Write out the entries exactly, leaving out every picture.

Items listed in a dataset
········

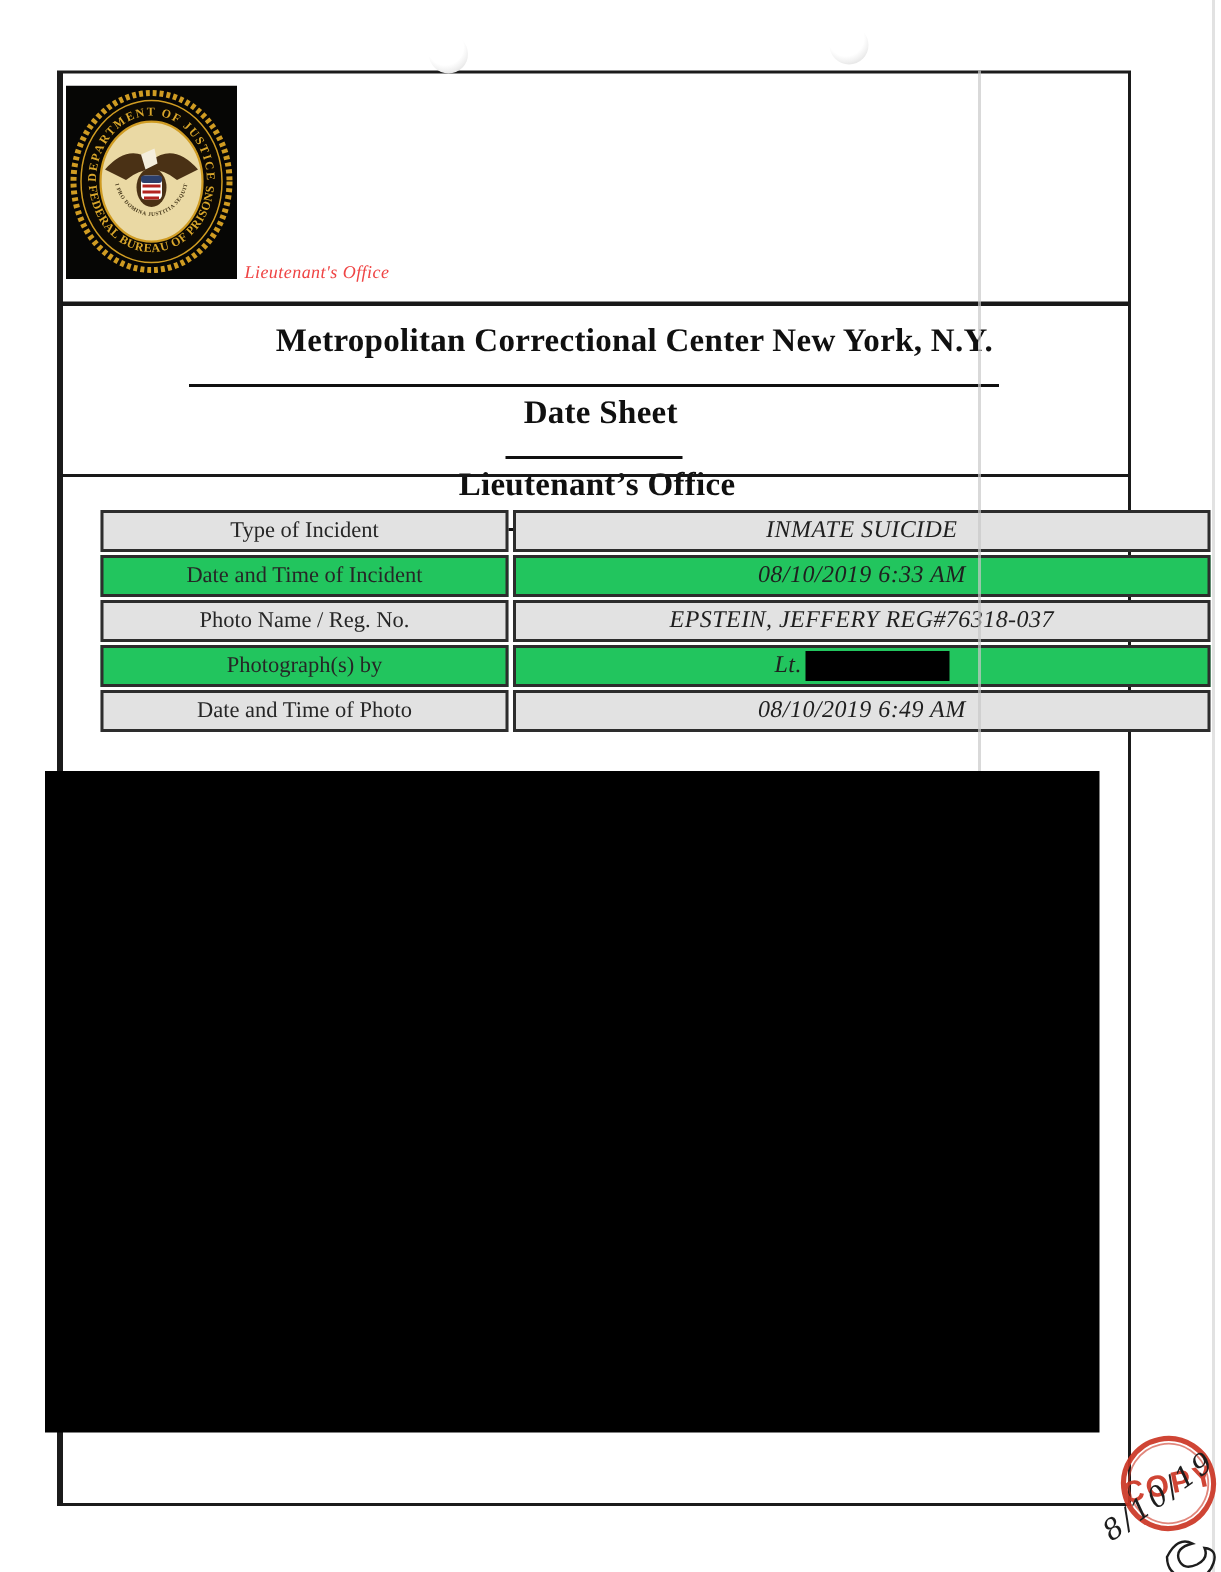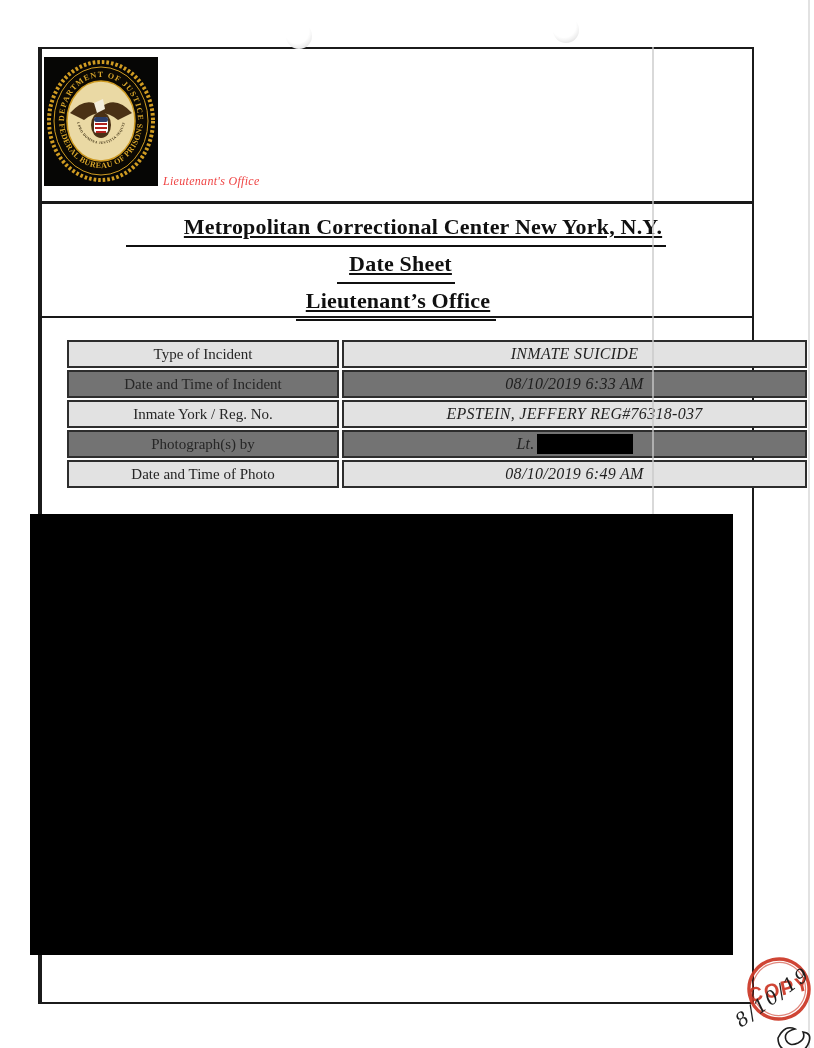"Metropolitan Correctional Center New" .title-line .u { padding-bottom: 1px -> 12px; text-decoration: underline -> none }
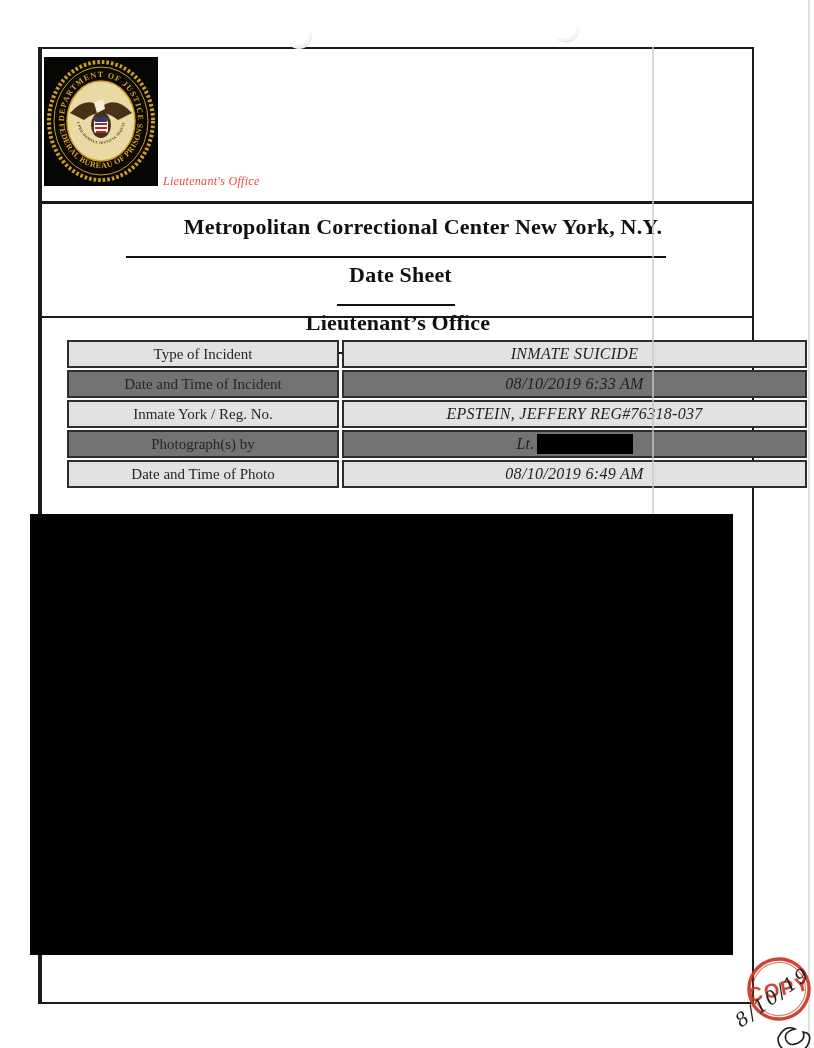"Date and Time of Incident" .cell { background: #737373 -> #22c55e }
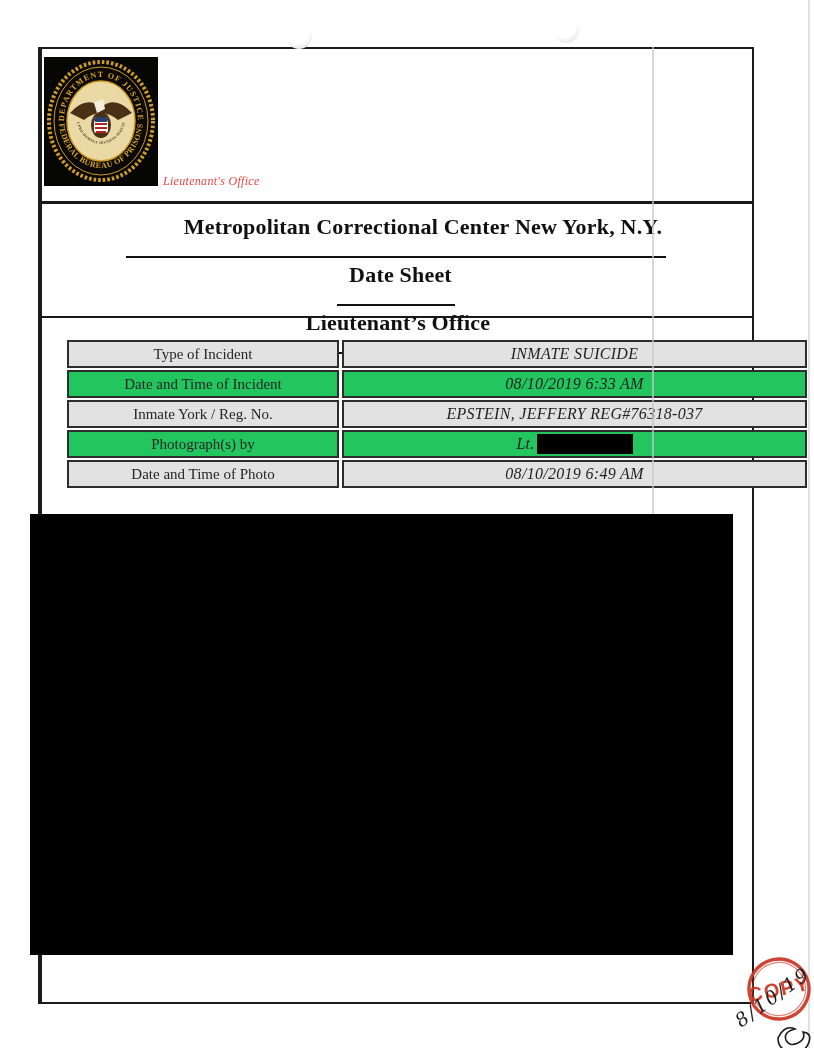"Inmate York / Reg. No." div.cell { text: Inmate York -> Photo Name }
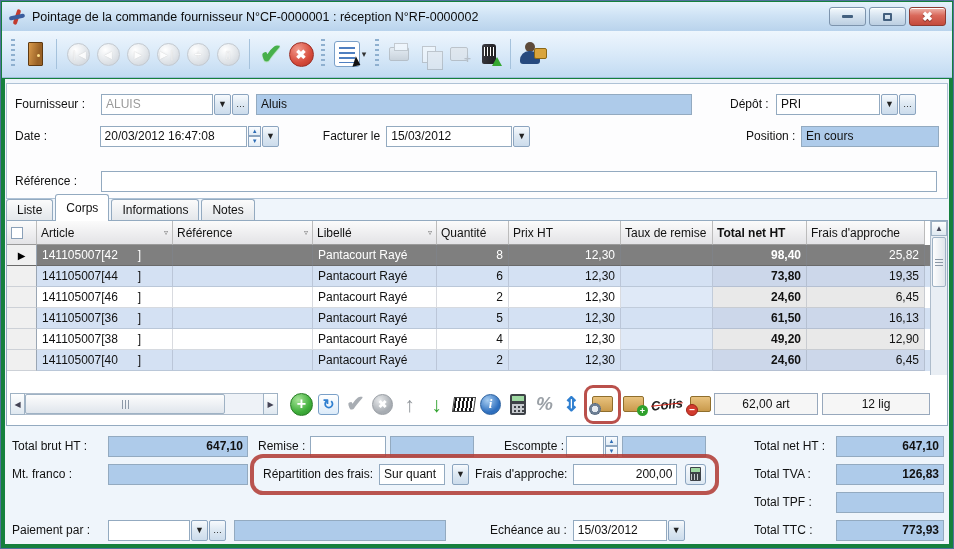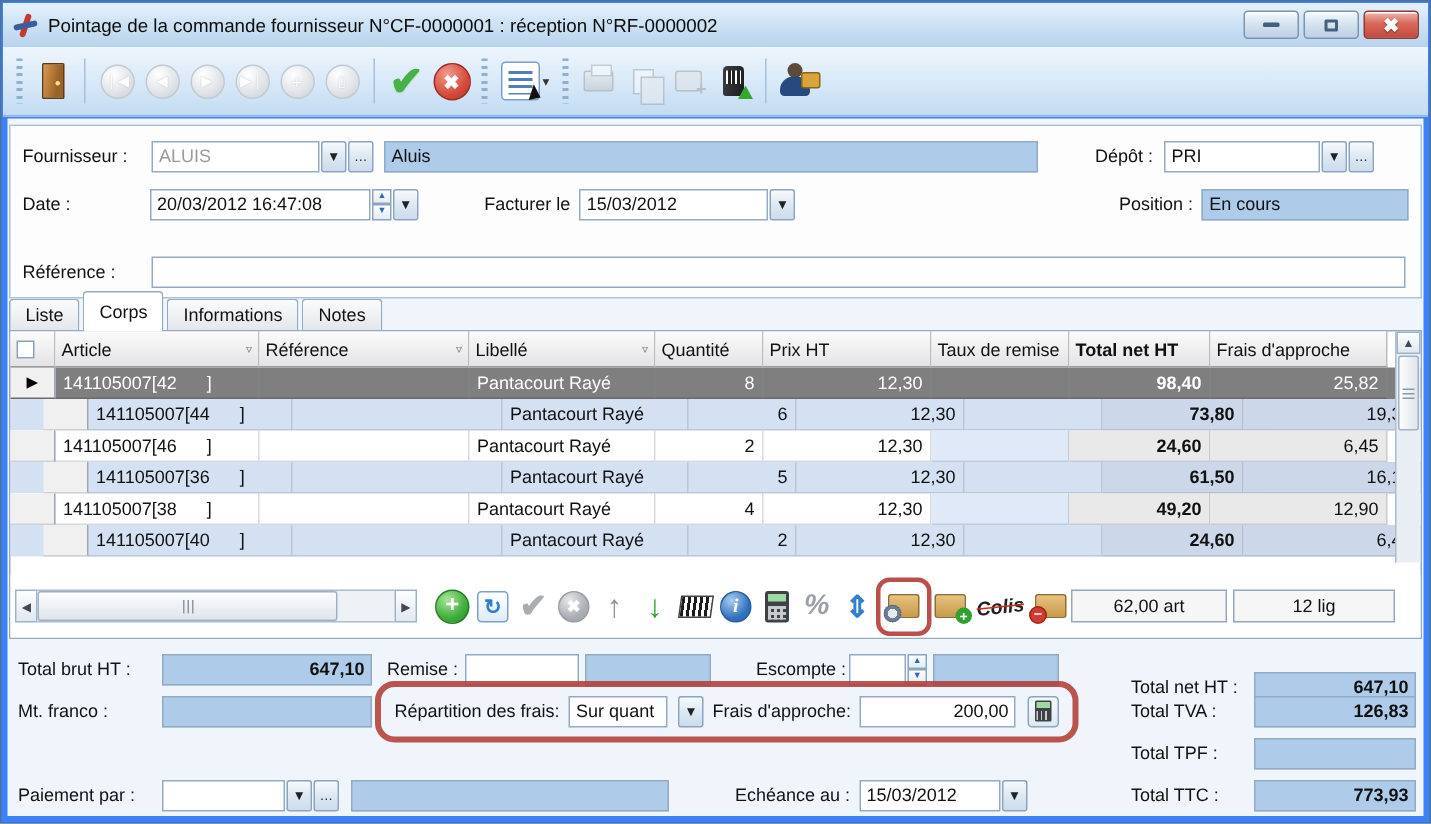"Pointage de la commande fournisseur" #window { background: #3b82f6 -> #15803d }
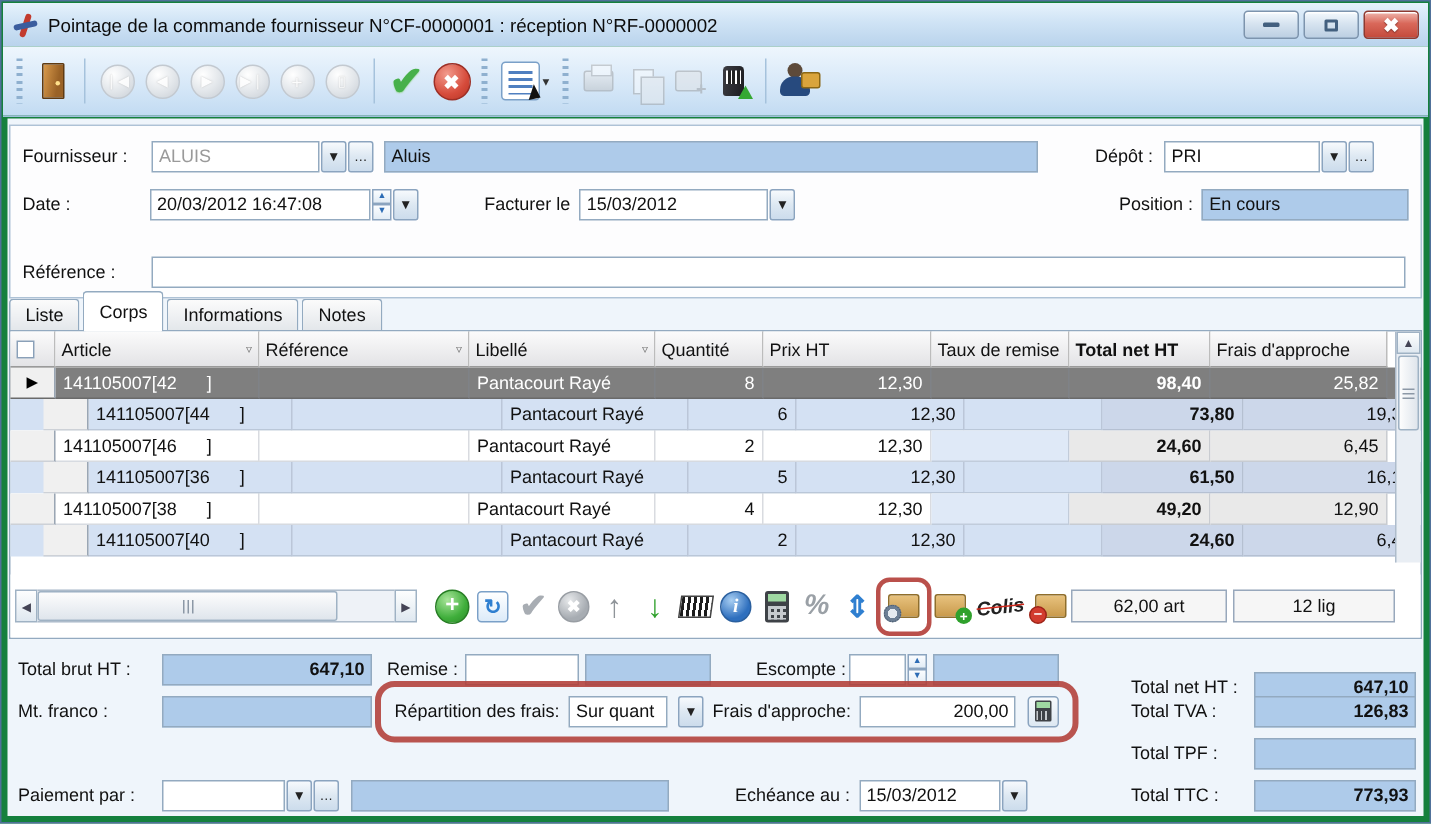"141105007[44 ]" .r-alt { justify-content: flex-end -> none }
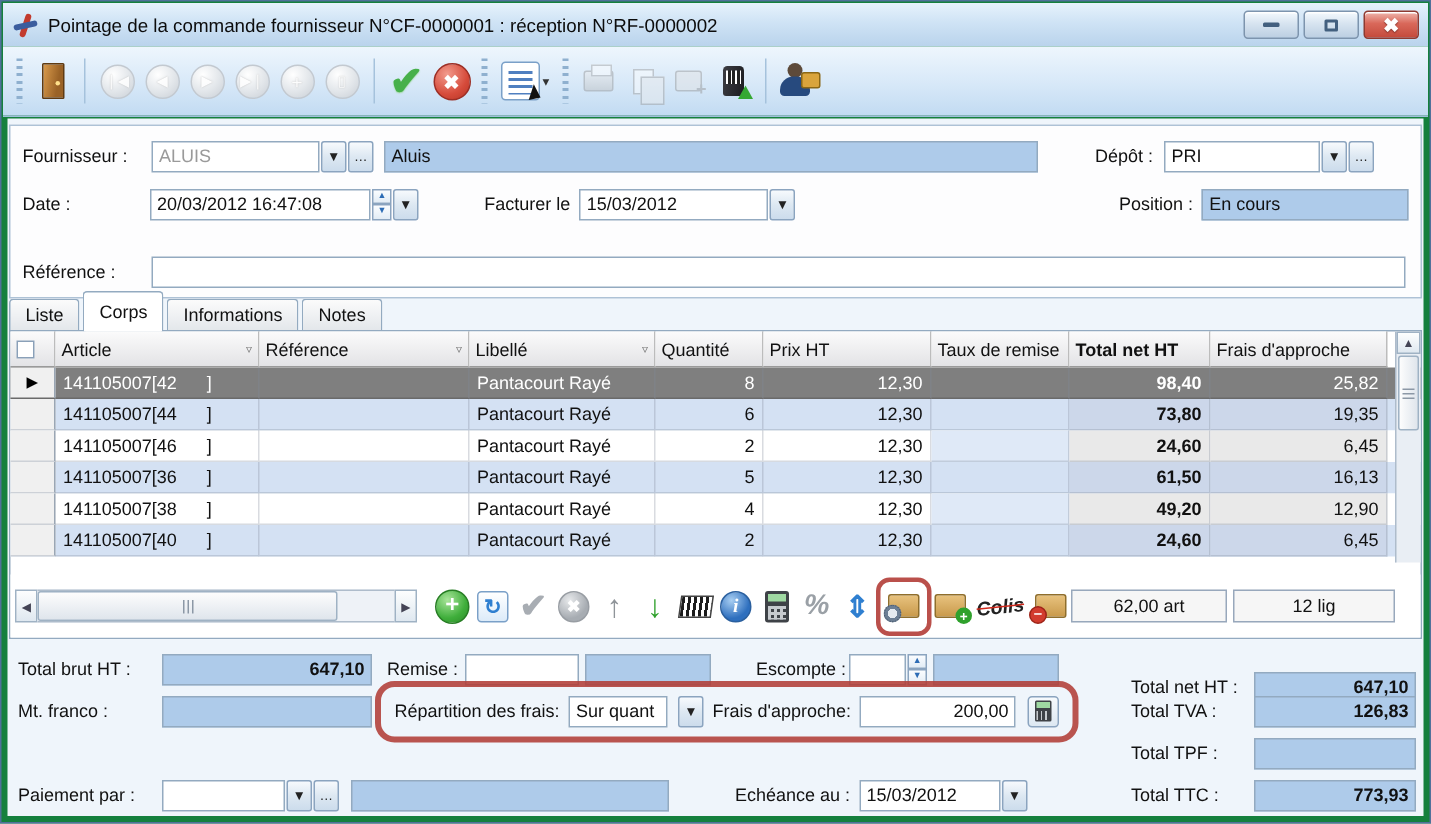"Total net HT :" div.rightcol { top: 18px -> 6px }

········

• _Your solution_
"Metropolitan Correctional Center New" .title-line .u { padding-bottom: 1px -> 12px; text-decoration: underline -> none }
"Date and Time of Incident" .cell { background: #737373 -> #22c55e }
"Inmate York / Reg. No." div.cell { text: Inmate York -> Photo Name }
"Pointage de la commande fournisseur" #window { background: #3b82f6 -> #15803d }
"141105007[44 ]" .r-alt { justify-content: flex-end -> none }
"Total net HT :" div.rightcol { top: 18px -> 6px }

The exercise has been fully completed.